[[ Data to process, beginning ]]
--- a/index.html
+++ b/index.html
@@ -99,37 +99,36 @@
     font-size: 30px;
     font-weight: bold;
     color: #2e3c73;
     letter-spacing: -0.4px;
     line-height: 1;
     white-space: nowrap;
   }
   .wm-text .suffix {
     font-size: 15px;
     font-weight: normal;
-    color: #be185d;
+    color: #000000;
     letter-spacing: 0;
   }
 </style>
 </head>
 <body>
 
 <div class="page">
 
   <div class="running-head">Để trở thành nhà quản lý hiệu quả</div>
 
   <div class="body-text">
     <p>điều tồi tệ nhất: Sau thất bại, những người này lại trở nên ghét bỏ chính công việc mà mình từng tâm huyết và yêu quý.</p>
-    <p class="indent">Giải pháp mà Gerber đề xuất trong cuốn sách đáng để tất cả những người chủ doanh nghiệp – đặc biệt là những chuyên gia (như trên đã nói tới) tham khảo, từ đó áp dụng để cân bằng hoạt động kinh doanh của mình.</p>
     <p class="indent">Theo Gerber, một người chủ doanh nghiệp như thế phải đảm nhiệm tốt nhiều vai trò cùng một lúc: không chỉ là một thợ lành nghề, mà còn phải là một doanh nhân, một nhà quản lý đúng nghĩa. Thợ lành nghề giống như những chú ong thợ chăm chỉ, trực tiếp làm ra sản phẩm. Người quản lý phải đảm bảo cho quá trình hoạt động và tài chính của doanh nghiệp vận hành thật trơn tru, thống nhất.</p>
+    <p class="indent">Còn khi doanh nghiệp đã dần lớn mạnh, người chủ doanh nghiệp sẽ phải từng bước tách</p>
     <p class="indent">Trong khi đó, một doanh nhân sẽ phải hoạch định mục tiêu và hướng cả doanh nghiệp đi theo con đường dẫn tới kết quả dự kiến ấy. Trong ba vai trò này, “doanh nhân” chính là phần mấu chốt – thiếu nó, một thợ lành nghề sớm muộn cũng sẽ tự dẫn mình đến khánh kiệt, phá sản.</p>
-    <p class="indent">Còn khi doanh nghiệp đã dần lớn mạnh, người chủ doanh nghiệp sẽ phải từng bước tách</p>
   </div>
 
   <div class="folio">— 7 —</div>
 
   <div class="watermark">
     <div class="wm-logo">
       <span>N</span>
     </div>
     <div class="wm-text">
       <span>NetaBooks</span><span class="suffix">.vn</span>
[[ Data to process, end ]]
Exercise objective:
In full and exactly as written, reproduce the records above.

Result of the task:
--- a/index.html
+++ b/index.html
@@ -99,37 +99,36 @@
     font-size: 30px;
     font-weight: bold;
     color: #2e3c73;
     letter-spacing: -0.4px;
     line-height: 1;
     white-space: nowrap;
   }
   .wm-text .suffix {
     font-size: 15px;
     font-weight: normal;
-    color: #be185d;
+    color: #000000;
     letter-spacing: 0;
   }
 </style>
 </head>
 <body>
 
 <div class="page">
 
   <div class="running-head">Để trở thành nhà quản lý hiệu quả</div>
 
   <div class="body-text">
     <p>điều tồi tệ nhất: Sau thất bại, những người này lại trở nên ghét bỏ chính công việc mà mình từng tâm huyết và yêu quý.</p>
-    <p class="indent">Giải pháp mà Gerber đề xuất trong cuốn sách đáng để tất cả những người chủ doanh nghiệp – đặc biệt là những chuyên gia (như trên đã nói tới) tham khảo, từ đó áp dụng để cân bằng hoạt động kinh doanh của mình.</p>
     <p class="indent">Theo Gerber, một người chủ doanh nghiệp như thế phải đảm nhiệm tốt nhiều vai trò cùng một lúc: không chỉ là một thợ lành nghề, mà còn phải là một doanh nhân, một nhà quản lý đúng nghĩa. Thợ lành nghề giống như những chú ong thợ chăm chỉ, trực tiếp làm ra sản phẩm. Người quản lý phải đảm bảo cho quá trình hoạt động và tài chính của doanh nghiệp vận hành thật trơn tru, thống nhất.</p>
+    <p class="indent">Còn khi doanh nghiệp đã dần lớn mạnh, người chủ doanh nghiệp sẽ phải từng bước tách</p>
     <p class="indent">Trong khi đó, một doanh nhân sẽ phải hoạch định mục tiêu và hướng cả doanh nghiệp đi theo con đường dẫn tới kết quả dự kiến ấy. Trong ba vai trò này, “doanh nhân” chính là phần mấu chốt – thiếu nó, một thợ lành nghề sớm muộn cũng sẽ tự dẫn mình đến khánh kiệt, phá sản.</p>
-    <p class="indent">Còn khi doanh nghiệp đã dần lớn mạnh, người chủ doanh nghiệp sẽ phải từng bước tách</p>
   </div>
 
   <div class="folio">— 7 —</div>
 
   <div class="watermark">
     <div class="wm-logo">
       <span>N</span>
     </div>
     <div class="wm-text">
       <span>NetaBooks</span><span class="suffix">.vn</span>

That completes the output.